2. The respondent has not come to the Court, she has sent a letter and also her objeqtions for consideration of this Court.
3. I have heard the learned Counsel for the petitioner fully and perused the records of the case.
4. The respondent has filed a petition under Section 125 Cr.P.C. against the petitioner claiming maintenance from him. The respondent has also filed I.A.No. 1 for grant of ad-interim maintenance. The Court below has passed an order granting ad-interim maintenance of Rs. 150/- per month to the respondent until the disposal of I.A.No. 1. This is only an interim order passed by the Court till the disposal of I.A.No. 1. The petitioner himself has admitted in his evidence that the marriage of the petitioner with the respondent was solemnised during 1974 at Harihar. He has also averred that two male children are born to the petitioner and the respondent in their wedlock and these children are in his care and custody.

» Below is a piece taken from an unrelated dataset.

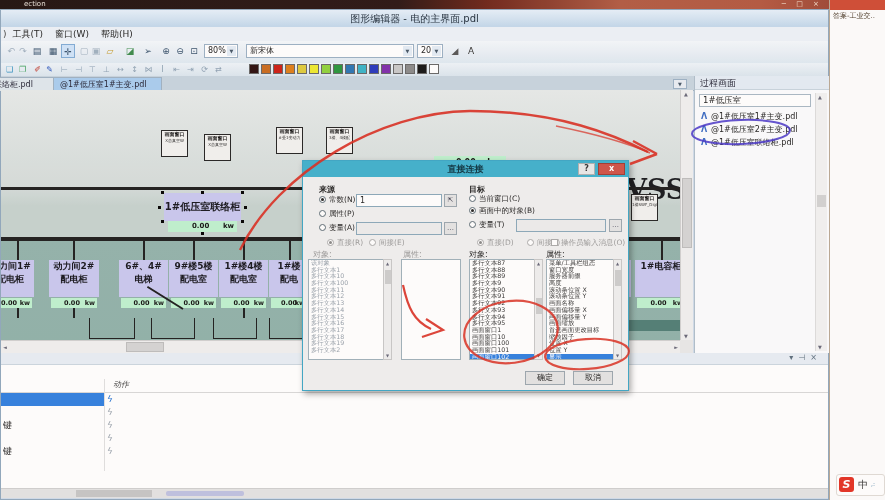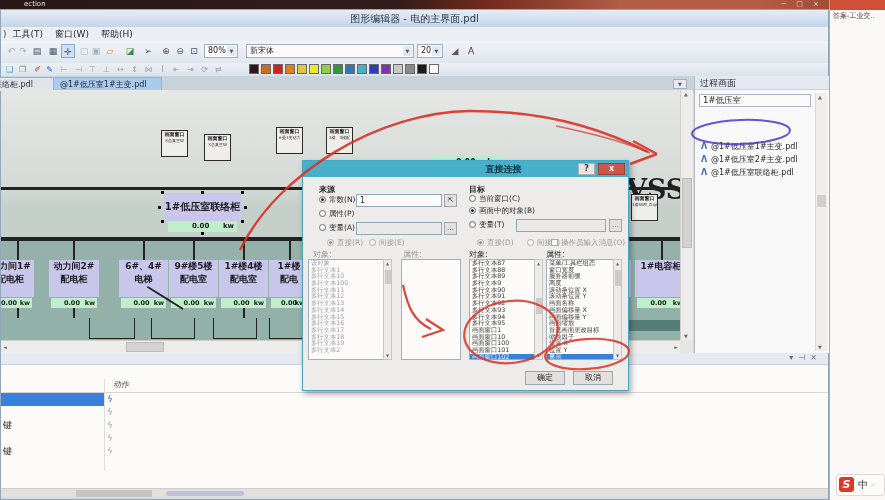"Λ @1#低压室1#主变.pdl" #process-list { margin-top: 30px -> none }
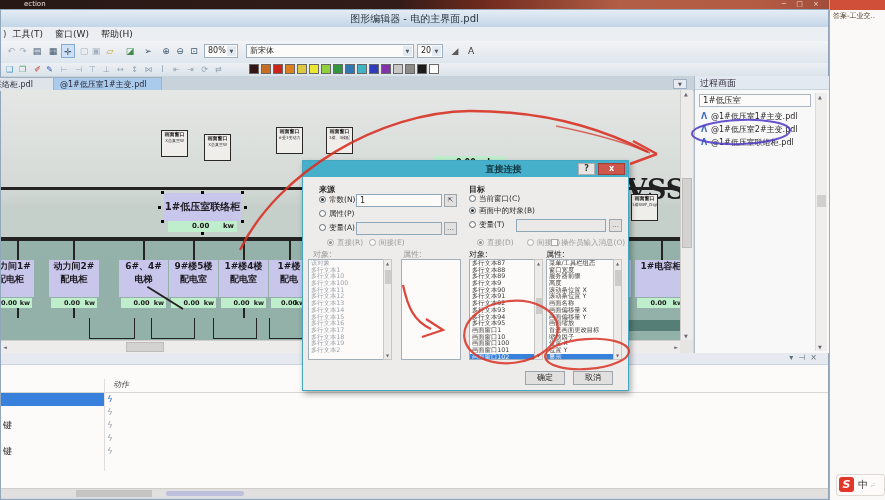"直接连接" #dlg-title { padding-left: 38px -> none }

5. When a petition is filed under Section 125 Cr.P.C. it is well settled law now that the Court has got powers to grant interim maintenance to the party if the circumstances so warrant. If the facts and circumstances so warrant, the Court will be justified even granting ad-interim maintenance exparte. In this case, the petition filed by the respondent under Section 125 Cr.P.C. is till pending. Even her application tor interim maintenance is still pending. The Court has granted maintenance of Rs. 150/- per month to the respondent by way of ad-interim maintenance till the disposal of I ANo. l. The respondent has not appeared in this case. But she has sent a letter to this Court. It reads as follows:-
“To
Hon’ble Chief Justice,
High Court of Karnataka
at Bangalore
My Lord,
Sub:- Criminal Petition No. 1586/91 on the file of High Court of Karnataka at Bangalore.
Hg: Date: 22-11-91
With reference to the above, I have received show cause notice with a warning to appear in person or by a pleader on 22nd November 1991 to show cause against the application filed by my husband Under Section 482 Cr.P.C. in the Cr.P.No. 1586/86.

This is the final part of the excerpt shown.